WORK INSTRUCTION :: Look over the material for the string "customer". Copy every line where it turns up.

****

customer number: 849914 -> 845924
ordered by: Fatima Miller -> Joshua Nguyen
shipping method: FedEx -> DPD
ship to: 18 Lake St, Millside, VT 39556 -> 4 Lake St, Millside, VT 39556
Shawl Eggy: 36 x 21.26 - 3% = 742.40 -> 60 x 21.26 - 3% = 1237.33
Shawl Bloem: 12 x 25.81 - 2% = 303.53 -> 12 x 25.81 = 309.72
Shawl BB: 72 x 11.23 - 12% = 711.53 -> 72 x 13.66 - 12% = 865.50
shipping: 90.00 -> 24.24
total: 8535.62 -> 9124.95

****

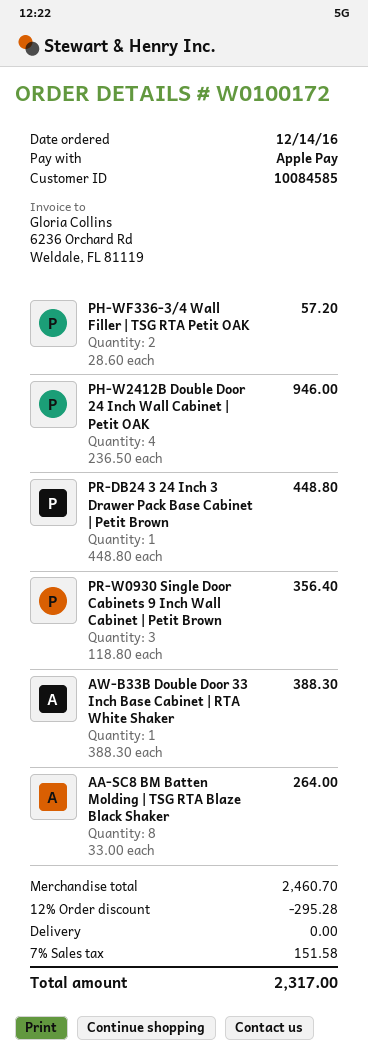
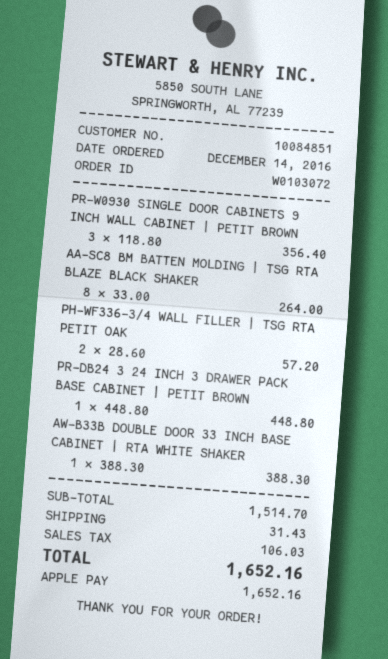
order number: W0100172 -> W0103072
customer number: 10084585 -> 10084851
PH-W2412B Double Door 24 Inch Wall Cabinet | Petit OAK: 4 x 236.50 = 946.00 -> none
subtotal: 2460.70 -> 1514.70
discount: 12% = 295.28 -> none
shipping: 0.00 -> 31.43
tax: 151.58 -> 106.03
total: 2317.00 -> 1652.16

****

RESPONSE TO THIS TASK ::
customer number: 849914 -> 845924
customer number: 10084585 -> 10084851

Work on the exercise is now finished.